Difference listings.
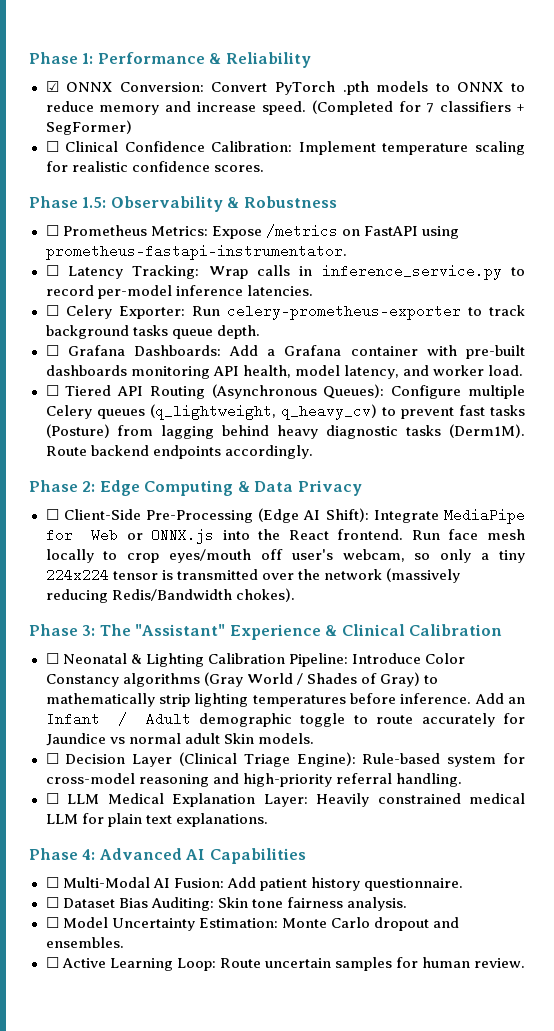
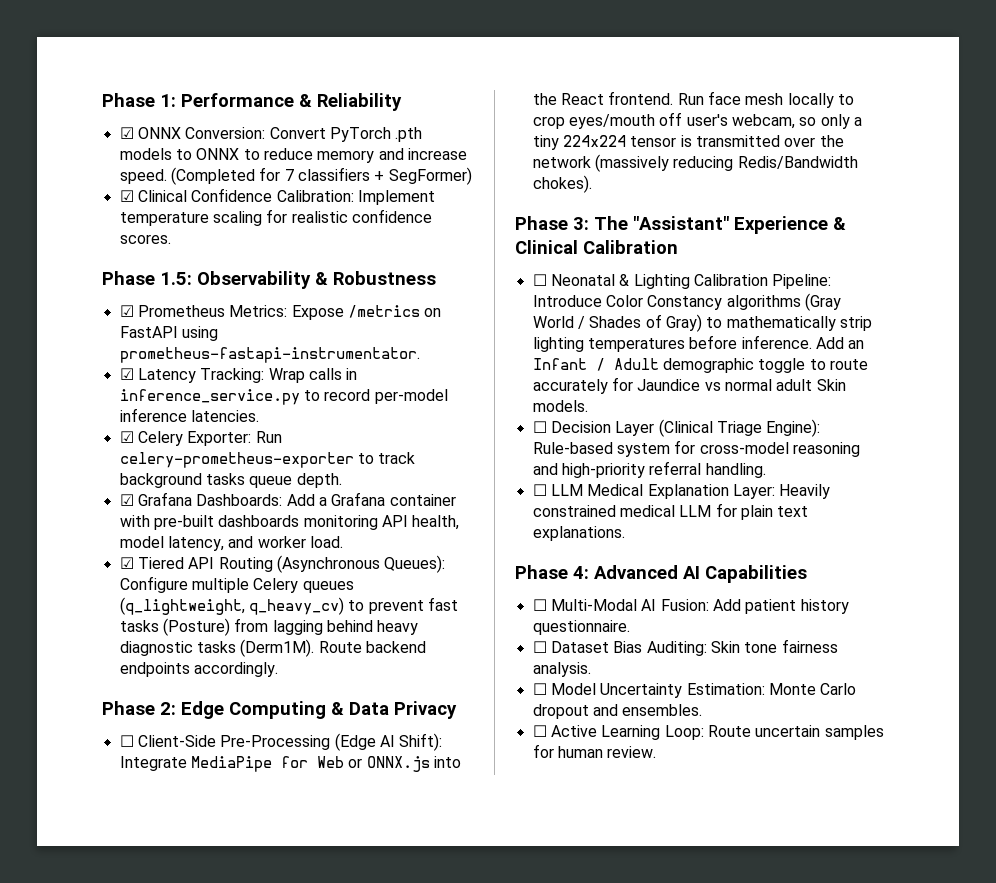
- ☐ Clinical Confidence Calibration: Implement temperature scaling for realistic confidence scores.
+ ☑ Clinical Confidence Calibration: Implement temperature scaling for realistic confidence scores.
- ☐ Prometheus Metrics: Expose /metrics on FastAPI using prometheus-fastapi-instrumentator.
+ ☑ Prometheus Metrics: Expose /metrics on FastAPI using prometheus-fastapi-instrumentator.
- ☐ Latency Tracking: Wrap calls in inference_service.py to record per-model inference latencies.
+ ☑ Latency Tracking: Wrap calls in inference_service.py to record per-model inference latencies.
- ☐ Celery Exporter: Run celery-prometheus-exporter to track background tasks queue depth.
+ ☑ Celery Exporter: Run celery-prometheus-exporter to track background tasks queue depth.
- ☐ Grafana Dashboards: Add a Grafana container with pre-built dashboards monitoring API health, model latency, and worker load.
+ ☑ Grafana Dashboards: Add a Grafana container with pre-built dashboards monitoring API health, model latency, and worker load.
- ☐ Tiered API Routing (Asynchronous Queues): Configure multiple Celery queues (q_lightweight, q_heavy_cv) to prevent fast tasks (Posture) from lagging behind heavy diagnostic tasks (Derm1M).
+ ☑ Tiered API Routing (Asynchronous Queues): Configure multiple Celery queues (q_lightweight, q_heavy_cv) to prevent fast tasks (Posture) from lagging behind heavy diagnostic tasks (Derm1M).

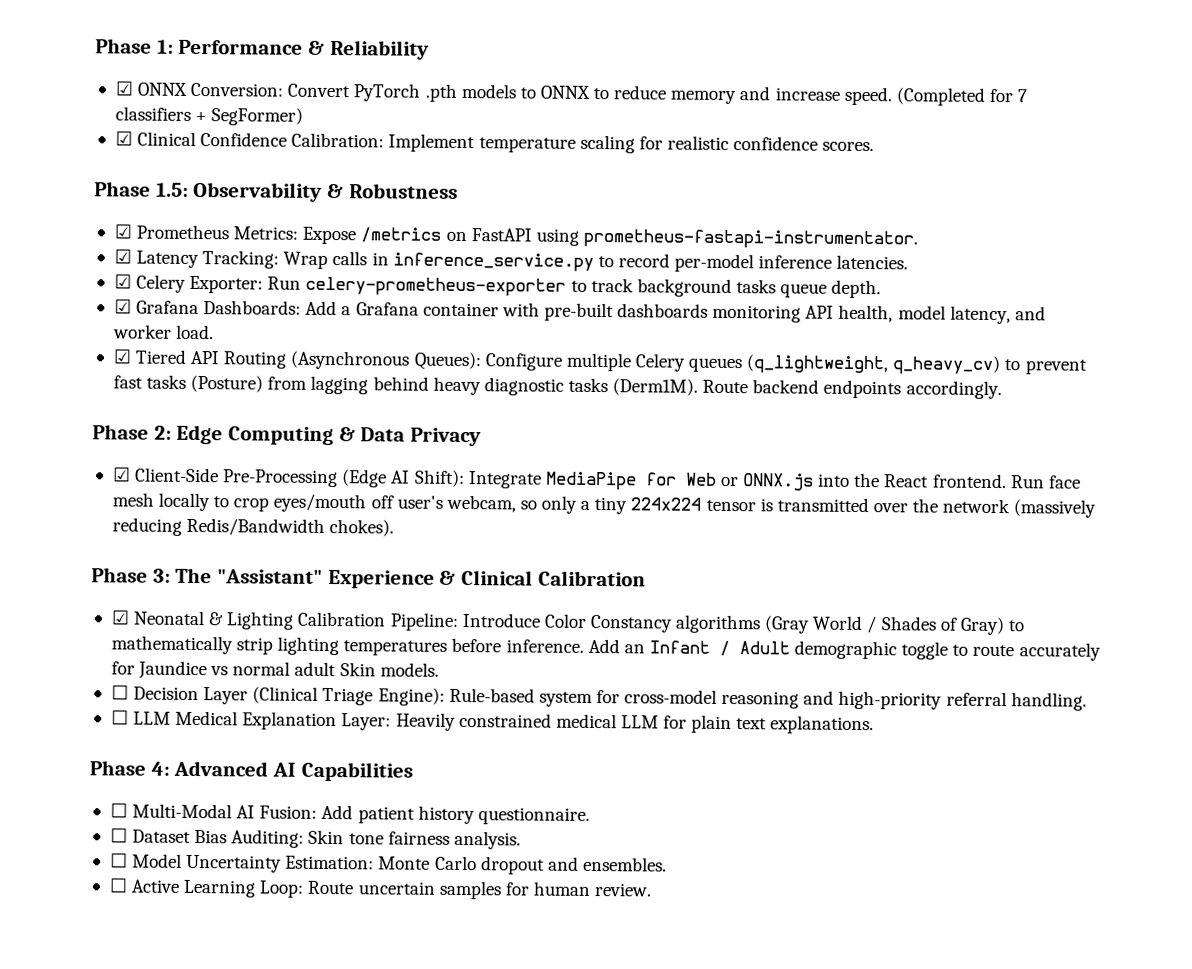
- ☐ Client-Side Pre-Processing (Edge AI Shift): Integrate MediaPipe for Web or ONNX.js into the React frontend.
+ ☑ Client-Side Pre-Processing (Edge AI Shift): Integrate MediaPipe for Web or ONNX.js into the React frontend.
- ☐ Neonatal & Lighting Calibration Pipeline: Introduce Color Constancy algorithms (Gray World / Shades of Gray) to mathematically strip lighting temperatures before inference.
+ ☑ Neonatal & Lighting Calibration Pipeline: Introduce Color Constancy algorithms (Gray World / Shades of Gray) to mathematically strip lighting temperatures before inference.

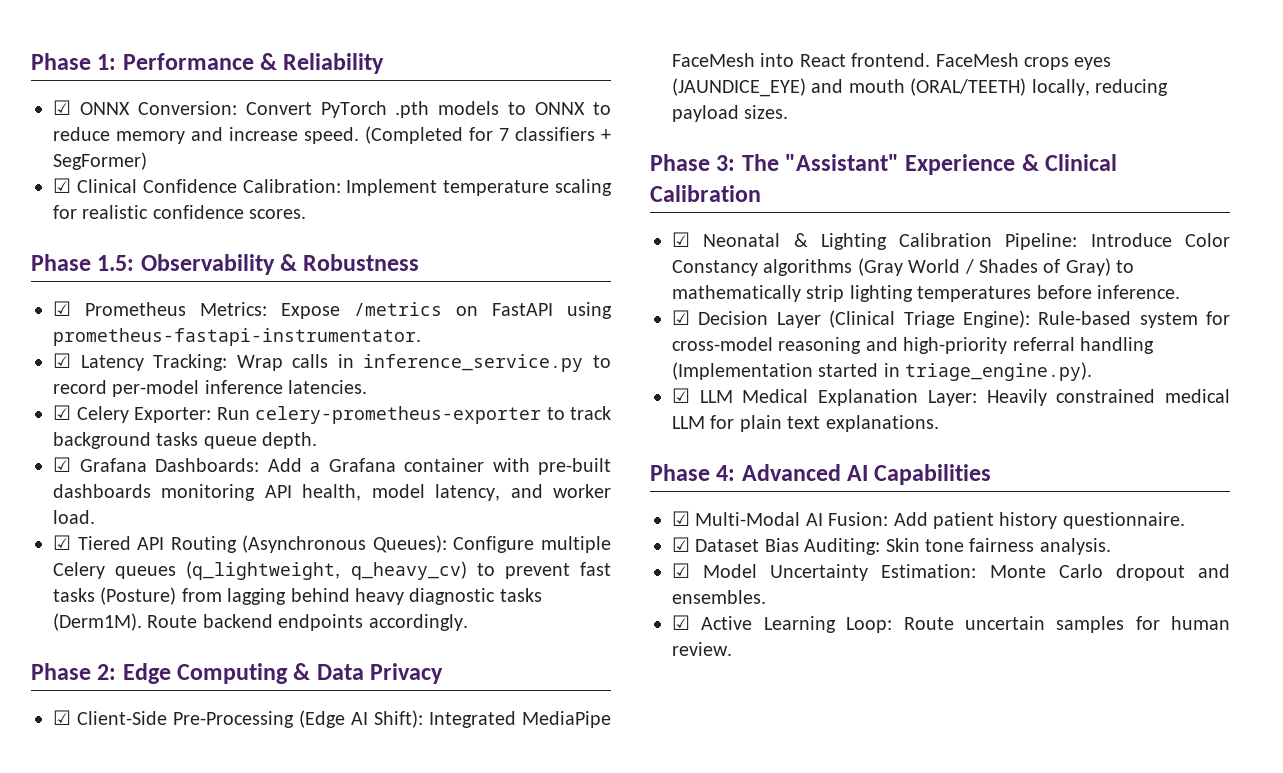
- ☑ Client-Side Pre-Processing (Edge AI Shift): Integrate MediaPipe for Web or ONNX.js into the React frontend. Run face mesh locally to crop eyes/mouth off user's webcam, so only a tiny 224x224 tensor is transmitted over the network (massively reducing Redis/Bandwidth chokes).
+ ☑ Client-Side Pre-Processing (Edge AI Shift): Integrated MediaPipe FaceMesh into React frontend. FaceMesh crops eyes (JAUNDICE_EYE) and mouth (ORAL/TEETH) locally, reducing payload sizes.
- ☑ Neonatal & Lighting Calibration Pipeline: Introduce Color Constancy algorithms (Gray World / Shades of Gray) to mathematically strip lighting temperatures before inference. Add an Infant / Adult demographic toggle to route accurately for Jaundice vs normal adult Skin models.
- ☐ Decision Layer (Clinical Triage Engine): Rule-based system for cross-model reasoning and high-priority referral handling.
- ☐ LLM Medical Explanation Layer: Heavily constrained medical LLM for plain text explanations.
+ ☑ Neonatal & Lighting Calibration Pipeline: Introduce Color Constancy algorithms (Gray World / Shades of Gray) to mathematically strip lighting temperatures before inference.
+ ☑ Decision Layer (Clinical Triage Engine): Rule-based system for cross-model reasoning and high-priority referral handling (Implementation started in triage_engine.py).
+ ☑ LLM Medical Explanation Layer: Heavily constrained medical LLM for plain text explanations.
- ☐ Multi-Modal AI Fusion: Add patient history questionnaire.
+ ☑ Multi-Modal AI Fusion: Add patient history questionnaire.
- ☐ Dataset Bias Auditing: Skin tone fairness analysis.
+ ☑ Dataset Bias Auditing: Skin tone fairness analysis.
- ☐ Model Uncertainty Estimation: Monte Carlo dropout and ensembles.
+ ☑ Model Uncertainty Estimation: Monte Carlo dropout and ensembles.
- ☐ Active Learning Loop: Route uncertain samples for human review.
+ ☑ Active Learning Loop: Route uncertain samples for human review.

What you will do.
"Metrics" is the string to look for; please copy every line of the records above where it appears.

Response to the task.
- ☐ Prometheus Metrics: Expose /metrics on FastAPI using prometheus-fastapi-instrumentator.
+ ☑ Prometheus Metrics: Expose /metrics on FastAPI using prometheus-fastapi-instrumentator.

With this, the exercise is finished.